Supplied entries:
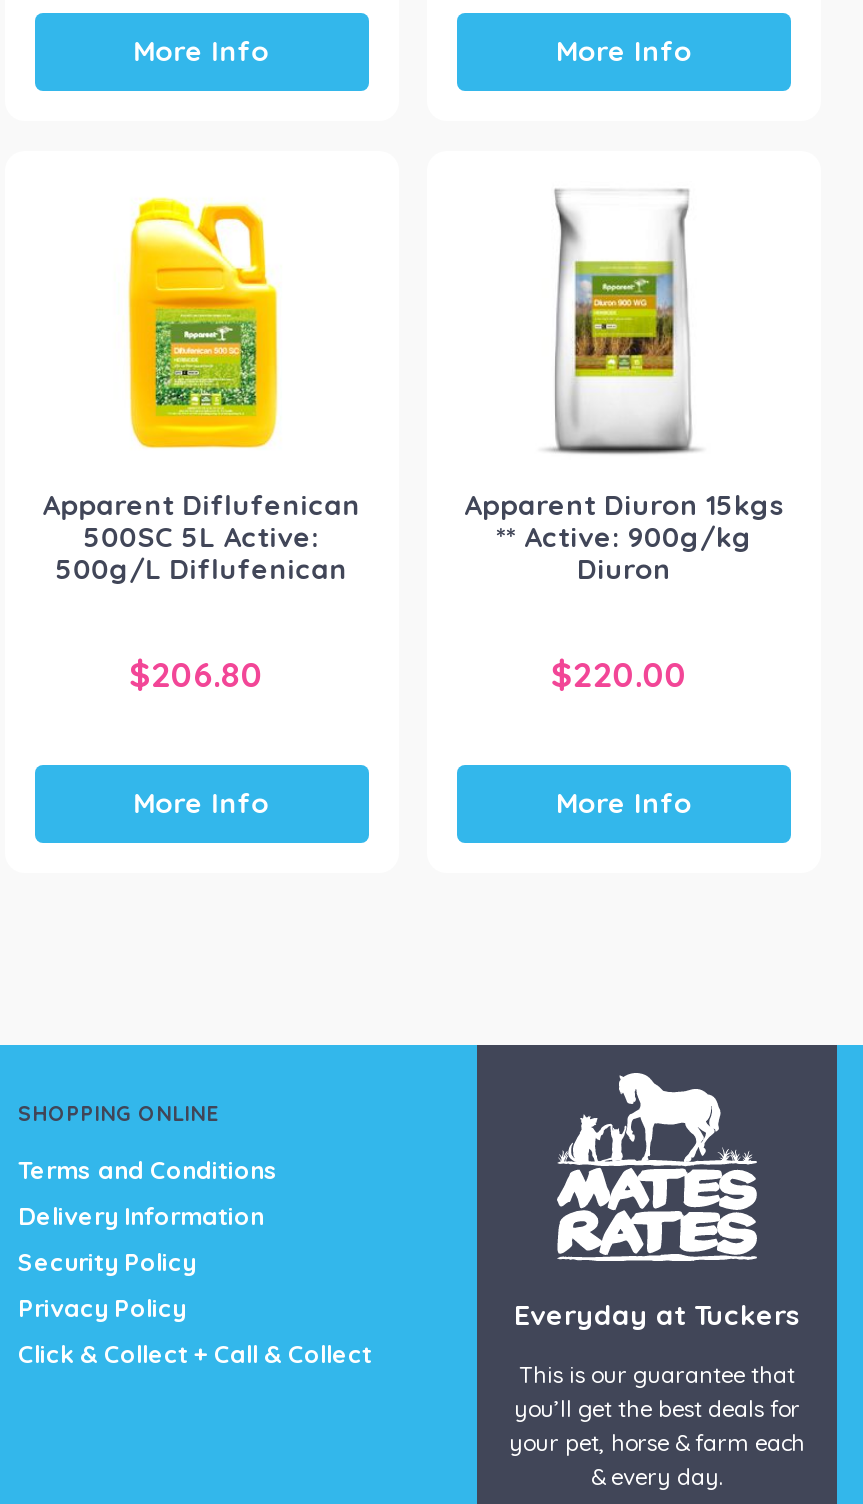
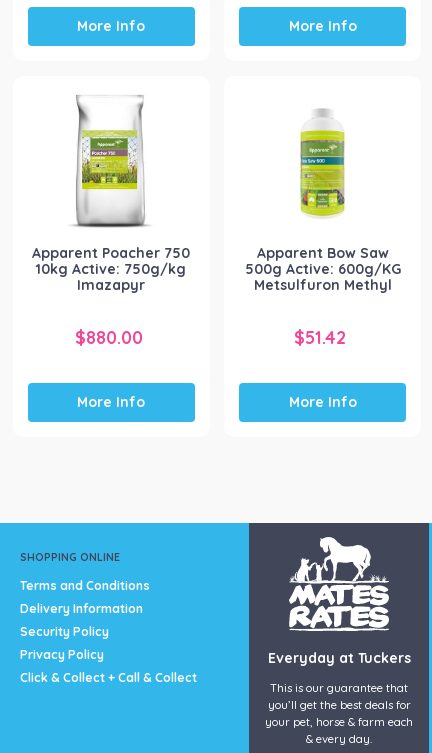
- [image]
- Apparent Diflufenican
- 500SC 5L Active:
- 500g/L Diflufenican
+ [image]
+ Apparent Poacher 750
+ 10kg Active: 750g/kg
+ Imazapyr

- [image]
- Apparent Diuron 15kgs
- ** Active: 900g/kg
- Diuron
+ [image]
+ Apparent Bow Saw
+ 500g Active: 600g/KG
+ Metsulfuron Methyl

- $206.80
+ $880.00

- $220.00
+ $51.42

Description of the task:
Retype the data above exactly. Leave the pictures out.

Written solution:
- [image]
- Apparent Diflufenican
- 500SC 5L Active:
- 500g/L Diflufenican
+ [image]
+ Apparent Poacher 750
+ 10kg Active: 750g/kg
+ Imazapyr

- [image]
- Apparent Diuron 15kgs
- ** Active: 900g/kg
- Diuron
+ [image]
+ Apparent Bow Saw
+ 500g Active: 600g/KG
+ Metsulfuron Methyl

- $206.80
+ $880.00

- $220.00
+ $51.42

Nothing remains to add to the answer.